Malgré la défaite, des dizaines de milliers de supporteurs ont marché vers l’Obélisque de Buenos Aires, centre habituel de rassemblement et de célébrations, agitant des drapeaux argentins. Feux d’artifices, tambours, musique, pétards, donnaient un air de fête. Accrochés aux feux tricolores, debout sur les toits d’abri-bus, les jeunes Argentins avaient prévu de faire la fête et n’avaient pas voulu changer leur programme. D’autres, consternés, déambulaient dans les rues du centre de la capitale ou retournaient chez eux la tête basse.
"C’était quand même un bon Mondial. Arriver en finale contre l’Allemagne, c’est pas si mal. Je suis fier de cette équipe. On n’a pas su prendre notre revanche (sur la finale de 1990 gagnée par la RFA, ndlr) mais pendant cette finale, j’ai vu 11 guerriers sur le terrain", saluait Leandro Paredes, maçon de 27 ans, fan de River Plate et d’Angel Di Maria. Pour lui, l’Argentine peut espérer faire mieux en 2018 en Russie. "Nous avons manqué de chance, mais ils ont tout donné sur le terrain et maintenant nous sommes vice-champions", a réagi Analia Cigluiti, une architecte de 31 ans, qui a suivi le match sur un écran géant place San Martin, dans le centre de Buenos Aires.
"C’est un coup dur, je pensais voir pour la première fois l’Argentine devenir championne du monde, c’est horrible", a confié en larmes Martin Ramirez, 20 ans, qui n’était pas né quand Diego Maradona avait donné le deuxième titre à l’Argentine en 1986. Au coup de sifflet final, les 50.000 personnes rassemblées place San Martin ont applaudi Messi et ses coéquipiers, regrettant l’inefficacité offensive de leurs attaquants.
"Brésil, dis-mois ce que tu ressens", entonnaient des supporteurs, se satisfaisant d’avoir fait mieux que le pays-hôte, le voisin et archi-rival, atomisé en demi-finale par l’Allemagne (7-1), reprenant les paroles de la chanson officielle des supporteurs argentins durant le Mondial. D’autres chantaient: "Je suis Argentin, allez l’Argentine, chaque jour je t’aime un peu plus".
Revanche perdue
Daniela Eula, 21 ans, vendeuse dans une boutique de vêtements, se déclarait "déçue mais pas triste". "Ils ont perdu dignement, pas comme le 4-0 en Afrique du Sud (en quarts contre l’Allemagne). Ils peuvent garder la tête haute". Les plus meurtris, des adolescents, étaient assis sur les trottoirs, en état de choc, les yeux rougis par les larmes, ou marchaient en se tenant la tête à deux mains.

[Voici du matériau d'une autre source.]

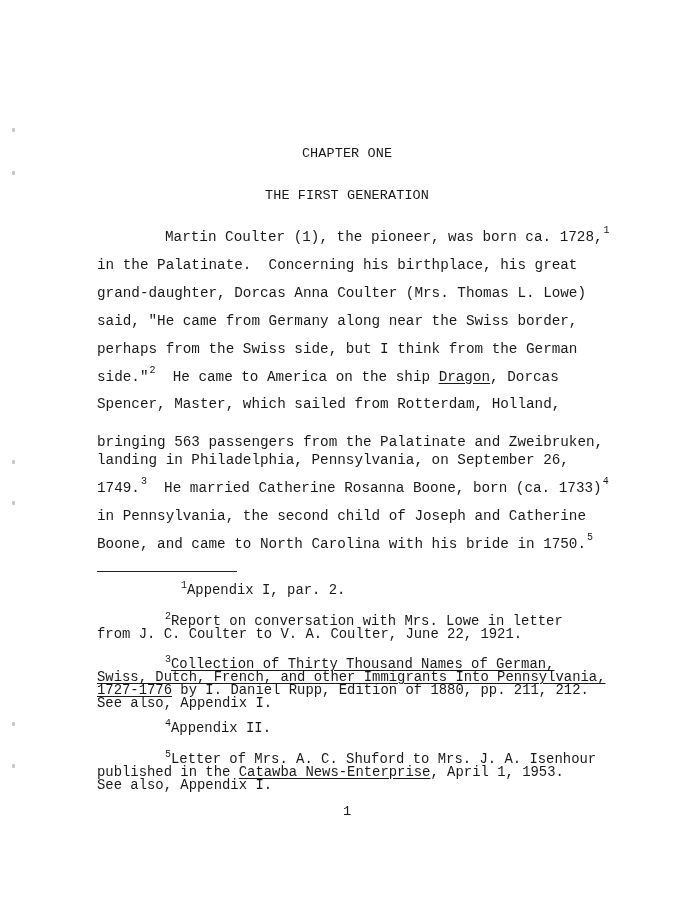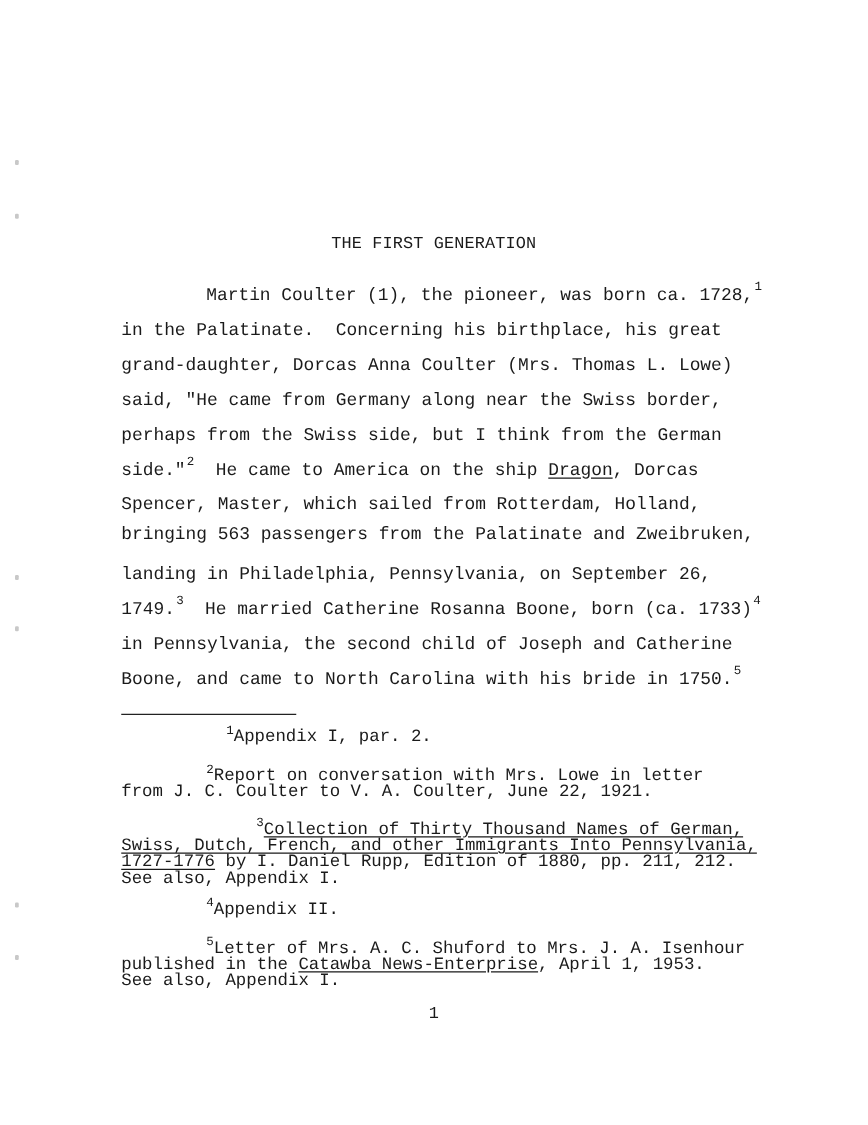--- a/index.html
+++ b/index.html
@@ -21,44 +21,45 @@
 
 <div class="page">
 
   <div class="mark" style="top:128px;"></div>
   <div class="mark" style="top:171px;"></div>
   <div class="mark" style="top:460px;"></div>
   <div class="mark" style="top:501px;"></div>
   <div class="mark" style="top:722px;"></div>
   <div class="mark" style="top:764px;"></div>
 
+  <div class="heading" style="top:146px;">CHAPTER ONE</div>
   <div class="heading" style="top:188px;">THE FIRST GENERATION</div>
 
   <div id="body-text">
       <div class="body-line" style="top: 229px; left: 165px;"><span>Martin Coulter (1), the pioneer, was born ca. 1728,</span><span class="sup">1</span></div>
       <div class="body-line" style="top: 256.9px;"><span>in the Palatinate.  Concerning his birthplace, his great</span></div>
       <div class="body-line" style="top: 284.8px;"><span>grand-daughter, Dorcas Anna Coulter (Mrs. Thomas L. Lowe)</span></div>
       <div class="body-line" style="top: 312.7px;"><span>said, "He came from Germany along near the Swiss border,</span></div>
       <div class="body-line" style="top: 340.6px;"><span>perhaps from the Swiss side, but I think from the German</span></div>
       <div class="body-line" style="top: 368.5px;"><span>side."</span><span class="sup">2</span><span>  He came to America on the ship </span><span class="u">Dragon</span><span>, Dorcas</span></div>
       <div class="body-line" style="top: 396.4px;"><span>Spencer, Master, which sailed from Rotterdam, Holland,</span></div>
-      <div class="body-line" style="top: 420px;"><span>bringing 563 passengers from the Palatinate and Zweibruken,</span></div>
+      <div class="body-line" style="top: 434px;"><span>bringing 563 passengers from the Palatinate and Zweibruken,</span></div>
       <div class="body-line" style="top: 452.2px; text-align: center;"><span>landing in Philadelphia, Pennsylvania, on September 26,</span></div>
       <div class="body-line" style="top: 480.1px;"><span>1749.</span><span class="sup">3</span><span>  He married Catherine Rosanna Boone, born (ca. 1733)</span><span class="sup">4</span></div>
       <div class="body-line" style="top: 508px;"><span>in Pennsylvania, the second child of Joseph and Catherine</span></div>
       <div class="body-line" style="top: 535.9px;"><span>Boone, and came to North Carolina with his bride in 1750.</span><span class="sup">5</span></div>
     </div>
 
   <div class="rule"></div>
 
   <div id="footnotes">
       <div class="fn-line" style="top: 583px; left: 181px;"><span class="fn-sup">1</span><span>Appendix I, par. 2.</span></div>
       <div class="fn-line" style="top: 614px; left: 165px;"><span class="fn-sup">2</span><span>Report on conversation with Mrs. Lowe in letter</span></div>
       <div class="fn-line" style="top: 627px;"><span>from J. C. Coulter to V. A. Coulter, June 22, 1921.</span></div>
-      <div class="fn-line" style="top: 657px; left: 165px; margin-left: 40px;"><span class="fn-sup">3</span><span class="u">Collection of Thirty Thousand Names of German,</span></div>
+      <div class="fn-line" style="top: 657px; left: 165px;"><span class="fn-sup">3</span><span class="u">Collection of Thirty Thousand Names of German,</span></div>
       <div class="fn-line" style="top: 670px;"><span class="u">Swiss, Dutch, French, and other Immigrants Into Pennsylvania,</span></div>
       <div class="fn-line" style="top: 683px;"><span class="u">1727-1776</span><span> by I. Daniel Rupp, Edition of 1880, pp. 211, 212.</span></div>
       <div class="fn-line" style="top: 696px;"><span>See also, Appendix I.</span></div>
       <div class="fn-line" style="top: 721px; left: 165px;"><span class="fn-sup">4</span><span>Appendix II.</span></div>
       <div class="fn-line" style="top: 752px; left: 165px;"><span class="fn-sup">5</span><span>Letter of Mrs. A. C. Shuford to Mrs. J. A. Isenhour</span></div>
       <div class="fn-line" style="top: 765px;"><span>published in the </span><span class="u">Catawba News-Enterprise</span><span>, April 1, 1953.</span></div>
       <div class="fn-line" style="top: 778px;"><span>See also, Appendix I.</span></div>
     </div>
 
   <div class="page-num">1</div>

Dans une pizzeria transformée par un chef allemand en taverne dimanche après-midi, les Allemands de Buenos Aires étaient réunis pour déguster bretzels et saucisses. Avant la fin du temps règlementaire, ils avaient épuisé le stock de bière Quilmès, la plus populaire des bières locales. A la fin du match, ils ont exulté, sauté, se sont embrassés, criant "Deutschland".
Après avoir salué "un grand match", l’ambassadeur d’Allemagne a quitté l’établissement sous l’escorte de ses gardes du corps, alors qu’un groupe d’Argentins furieux se pressaient devant le restaurant. Portant le maillot bleu ciel et blanc au nom de Messi et drapée dans un drapeau allemand, Mareike Fürst, une enseignante allemande de 19 ans, était heureuse, mais s’attendait à 24 heures difficiles avec son fiancé argentin, abattu.
De 16h00 à 19h00, la capitale argentine était restée figée, sous tension. Seuls quelques commerces équipés d’écrans retransmettant la finale étaient ouverts. Les rues et avenues de l’agglomération de 13 millions d’habitants étaient désertes. En début de soirée, la vie reprenait son cours, mais la plupart des Argentins avaient pris un coup sur la tête. "Le rêve argentin frustré dans le temps règlementaire", titrait le site internet du journal Clarin. "Encore une défaite contre l’Allemagne, c’est la 4e fois", soupirait Fabio Dino, un mécanicien de 30 ans, faisant référence à la finale perdue en 1990, puis des deux revers en quarts de finale en 2006 et 2010.